Date: Mon Jul 5 18:05:29 2004
Posted By: John Christie, Faculty, Dept. of Chemistry,
Area of science: Chemistry
ID: 1080684033.Ch
Message:

Dylan, you have asked a very difficult question -- perhaps an impossible one! Let me explain why.

There are about a dozen strong mineral acids that are very corrosive and attack metals. There are three that are commonly used and readily available: hydrochloric acid, sulfuric acid, and nitric acid.

But how quickly an acid will attack a metal depends on very many things. It depends especially on how smooth or rough the metal surface is (fine grains dissolve faster than larger grains, faster than rough surfaces, faster than smooth surfaces). It also depends on just how cold or warm it is. Warmer acids usually dissolve things faster. Also these acids are mixtures of another substance with water. Usually the less water and the more of the other substance there is, the faster the reaction. But this is not the case if the amount of water becomes too small a fraction.

These are problems that can be solved -- we simply have to make sure there is a fair competition when we are designing our experiments. Same temperature, same type of surface, and some set concentration of the acid (i.e. proportions between water and the other substance).

Here is where we run into our first real difficulty: suppose we say that our acid has to be a 50/50 mix of the acid substance and water. Do we mean that half of the weight has to be the acid substance, or do we mean that half of the molecules have to be of the acid substance? A mixture of 100 gram of hydrogen chloride and 100 gram of water is 50% by weight, but only 33% of the molecules are hydrogen chloride. A mixture of 100 gram of hydrogen sulfate with 100 gram of water has only 14% of hydrogen sulfate molecules. So if you make the comparison fair in one way, it is not fair in another!

The second, and most important difficulty is this: steel is not a single pure substance. If you had asked about copper, or tin, or lead, that would have been much easier, because these are pure simple substances.
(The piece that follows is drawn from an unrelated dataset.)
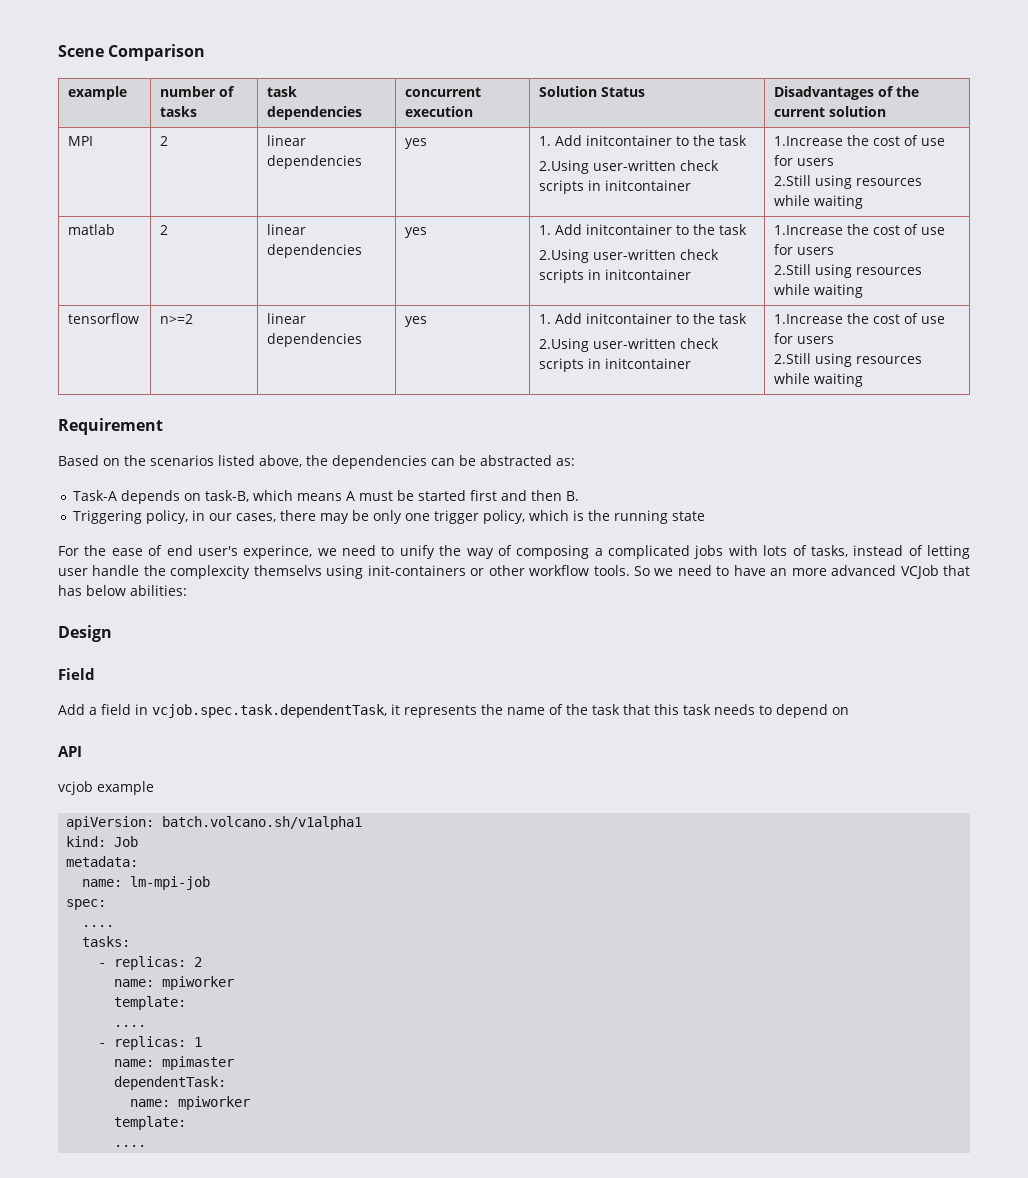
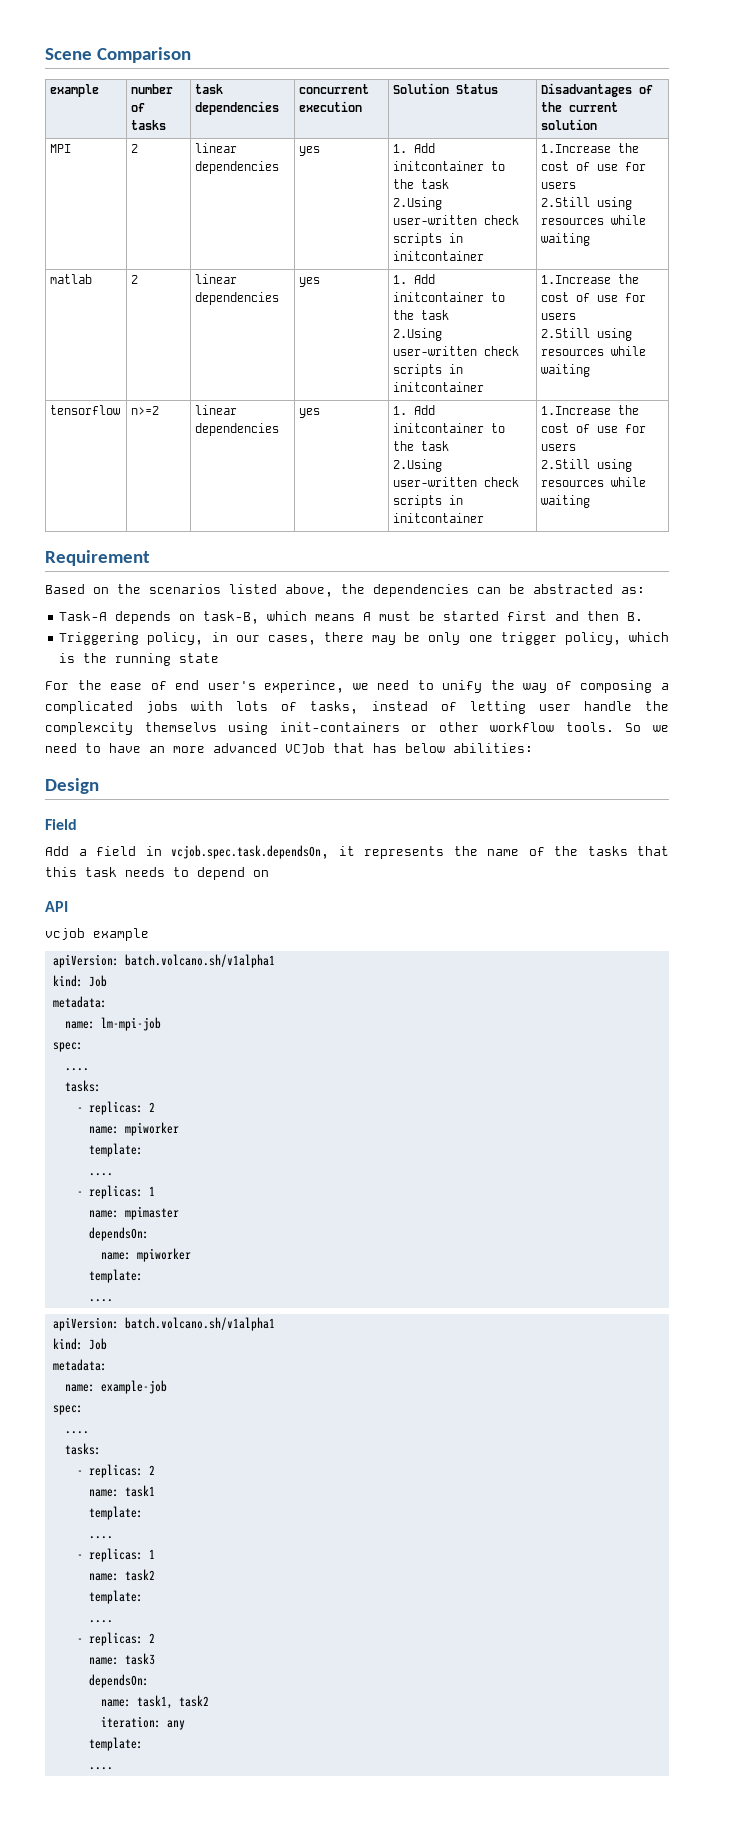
[152,704,387,718] vcjob.spec.task.dependentTask, -> [171,845,329,859] vcjob.spec.task.dependsOn,
[592,704,620,715] task -> [587,846,628,856] tasks
[114,1076,227,1090] [130,1096,251,1110] [114,1116,187,1130] [114,1145,147,1147] dependentTask: // name: mpiworker // template: // .... -> [88,1227,149,1241] [100,1248,191,1262] [88,1269,143,1283] [88,1299,113,1302] [52,1317,275,1331] [52,1338,107,1350] [52,1359,107,1371] [64,1380,167,1394] [52,1405,83,1415] [64,1431,89,1434] [64,1443,101,1455] [76,1464,155,1478] [88,1485,155,1497] [88,1506,143,1520] [88,1536,113,1539] [76,1548,155,1562] [88,1569,155,1581] [88,1590,143,1604] [88,1620,113,1623] [76,1632,155,1646] [88,1653,155,1665] [88,1674,149,1688] [100,1695,209,1709] [100,1716,185,1730] [88,1737,143,1751] [88,1767,113,1770] dependsOn: // name: mpiworker // template: // .... // apiVersion: batch.volcano.sh/v1alpha1 // kind: Job // metadata: // name: example-job // spec: // .... // tasks: // - replicas: 2 // name: task1 // template: // .... // - replicas: 1 // name: task2 // template: // .... // - replicas: 2 // name: task3 // dependsOn: // name: task1, task2 // iteration: any // template: // ....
But steel is a mixture of iron, and carbon, and iron carbide, and varying amounts of other metals, and even small amounts of non-metals like silicon and phosphorus.

You should know that there is stainless steel, that is designed to resist corrosion, and that has a fair amount of nickel in it. It is quite different to the steel that is used in tools and locks, which is very hard and strong -- that often contains metals like manganese, vanadium, or tungsten. Some steel is magnetic, and some is not.

Some of these types of steel are attacked by acids quite quickly, and others are hardly attacked at all. Some will resist attack by one of the strong acids, but be badly corroded by another.